De qualquer forma, a ideia que a Bíblia nos dá do arrependimento divino é precária, mas suficiente para nos revelar a singularidade e infinitude divinas, porque há coisas em Deus que são próprias somente dele, e que podem até ter alguma semelhança com as das criaturas, de forma que são expressos como se fossem delas, mas não são suficientes para explicar ou definir o que é exclusivo de Deus. Por exemplo, o termo hebraico traduzido para "arrependimento de Deus" é Nãham, que traduzido quer dizer tristeza ou consolo. Já o termo hebraico para o arrependimento humano, o voltar-se do pecado para Deus, dando-nos a ideia clara de remorso, é Shûb. Ainda que Deus se arrependa, é-nos claramente revelado que o seu arrependimento é díspare do nosso, havendo a possibilidade de existir elementos parecidos, mas, com certeza, não há igualdade entre eles, por tudo o que Deus é e por tudo o que somos. Mesmo que Deus tenha sentimentos parecidos com os nossos, em seu ser perfeito, eles também são perfeitos, e jamais serão iguais aos dos homens.
CONCLUSÃO
A imutabilidade de Deus nos dá, seres mutáveis e falíveis, a certeza de que somente nele encontraremos o repouso necessário, a confiança necessária, a esperança necessária, o ânimo necessário, a vida necessária, e tudo o mais capaz de nos trazer a segurança de que, apenas nele, estaremos completamente seguros. Mas isso não se baseia em nossa percepção ou em nossa capacidade de autoindução [como uma técnica de autoajuda], mas na certeza de que ele não muda nos compromissos e promessas que jurou, em seu nome, realizar por nós, e para nós.

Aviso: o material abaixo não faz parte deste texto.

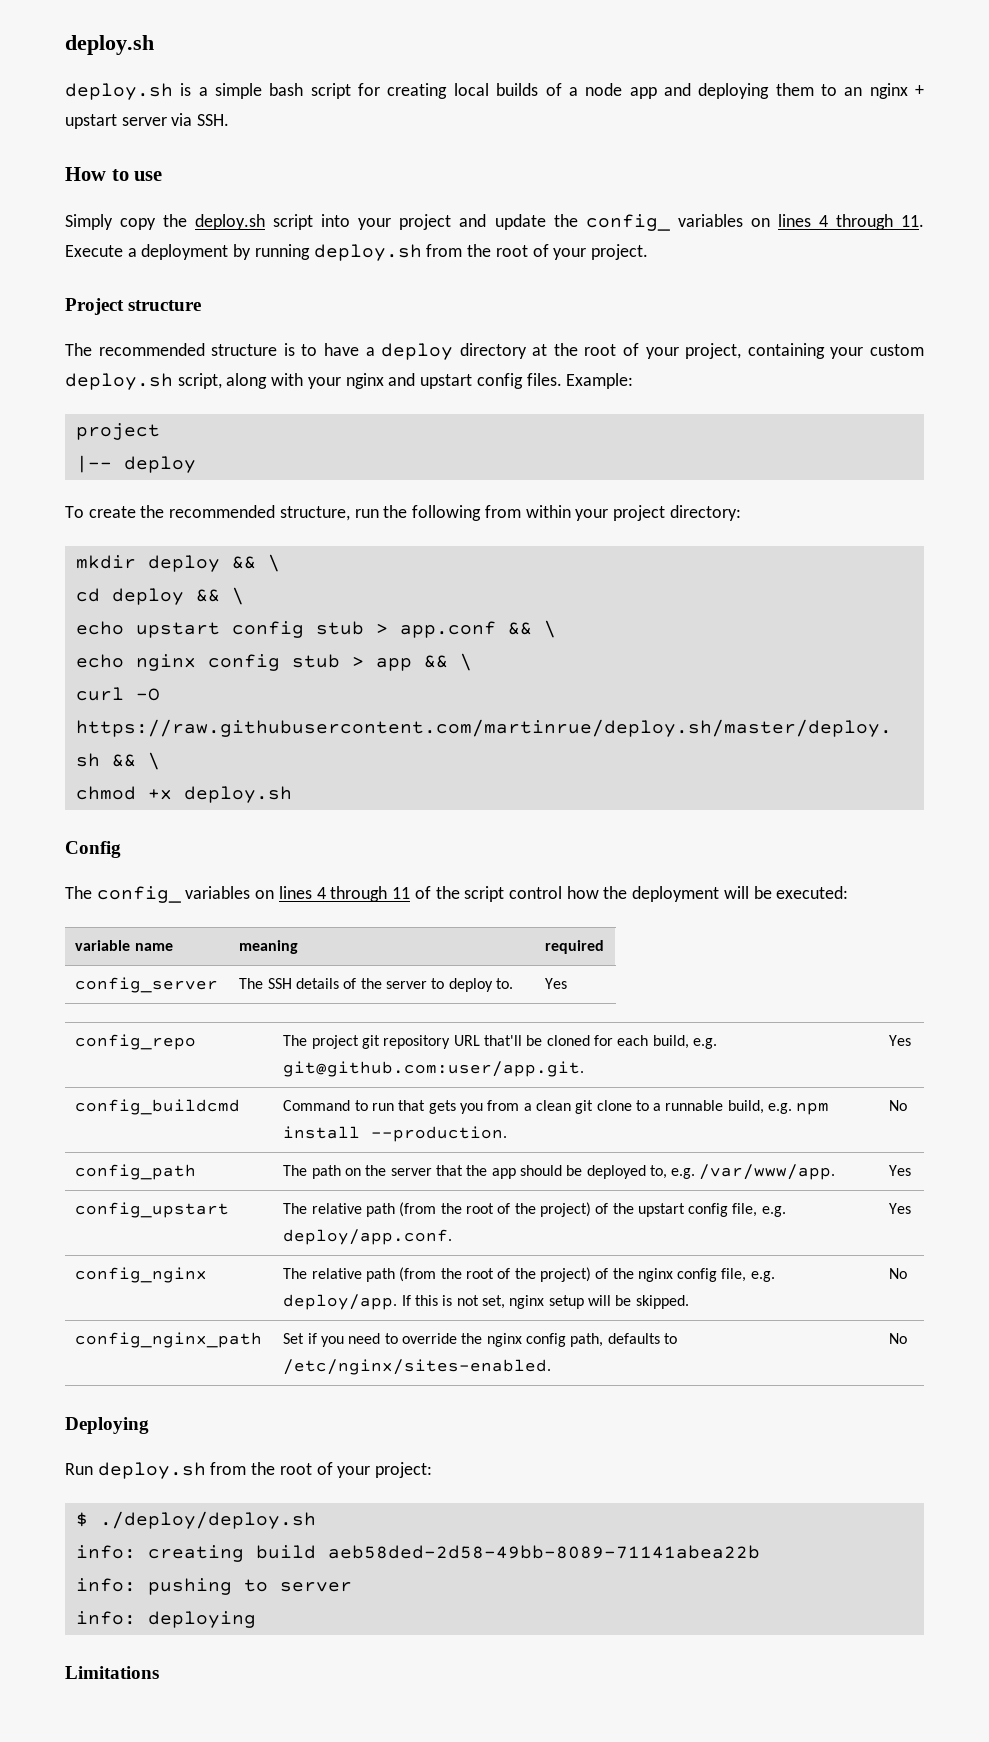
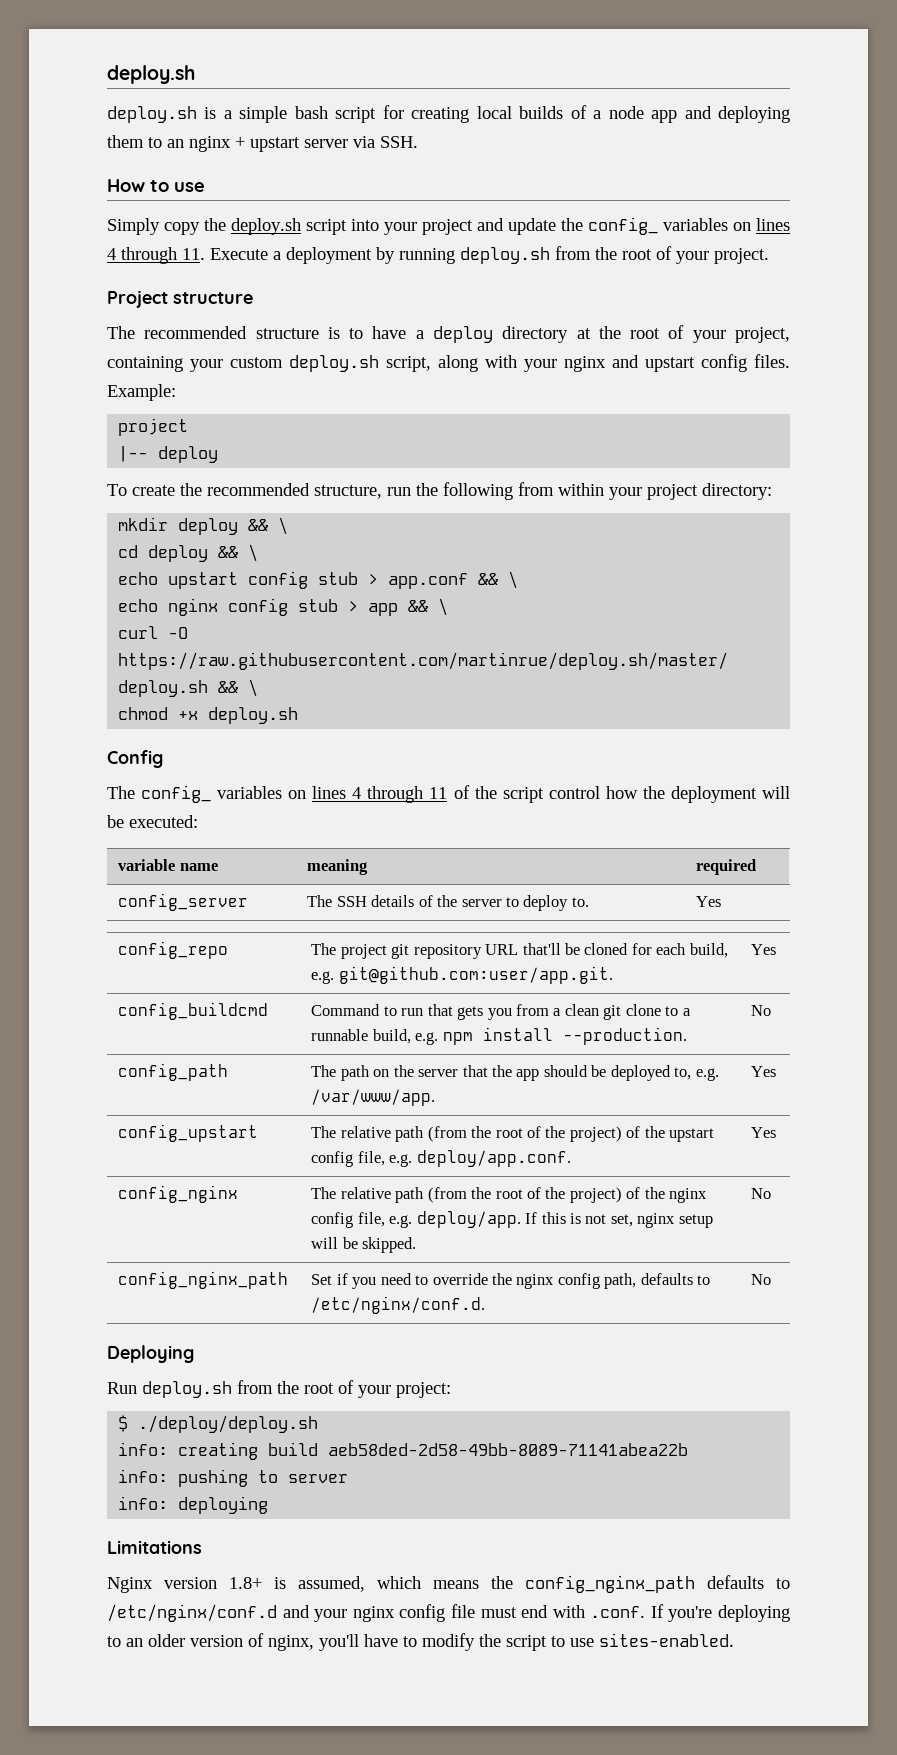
- config_nginx_path | Set if you need to override the nginx config path, defaults to /etc/nginx/sites-enabled. | No
+ config_nginx_path | Set if you need to override the nginx config path, defaults to /etc/nginx/conf.d. | No
+ Nginx version 1.8+ is assumed, which means the config_nginx_path defaults to /etc/nginx/conf.d and your nginx config file must end with .conf. If you're deploying to an older version of nginx, you'll have to modify the script to use sites-enabled.

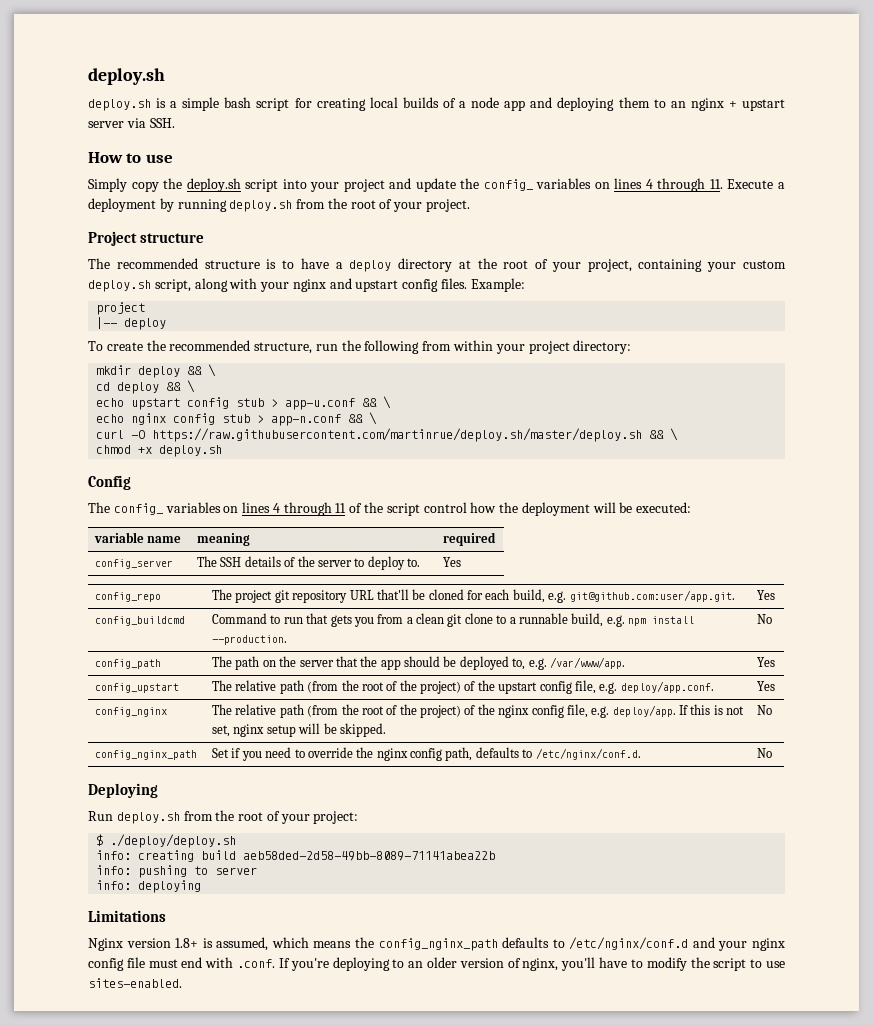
- echo upstart config stub > app.conf && \
+ echo upstart config stub > app-u.conf && \
- echo nginx config stub > app && \
+ echo nginx config stub > app-n.conf && \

Confiar que temos alguma coisa que possa agradá-lo, quando não há nada em nós que possa agradá-lo, é transferir para nós o mérito que é somente dele. Por mais que façamos, por mais que julguemos ter feito em prol do reino de Deus, isso não será nada diante dele, pois é ele quem, em seu plano imutável, nos capacitou e nos deu a realizá-lo. Afinal, como seres caídos, miseráveis, tolos, pecadores e mutáveis podem se aproximar do Deus absoluto, infinito e perfeito, sem serem consumidos? Apenas através do Filho Amado, Jesus Cristo, pelo qual somos feitos capazes de não somente nos aproximar dele, mas de tê-lo como Pai, e de ser tratado por ele como filhos. A obra maravilhosa de Cristo nos ergueu, limpou e curou, de maneira que fôssemos aceitos, reconciliados eternamente com ele. E isso transcende todo o tempo, ainda que realizada no tempo, pois é fruto da sua vontade e projeto eternos e imutáveis.
Glória e honra e louvor ao Deus bendito que, dia após dia, nos revela a sua misericórdia e graça e bondade infinitas para com o seu povo; sem que esse povo tenha feito algo para merecê-lo.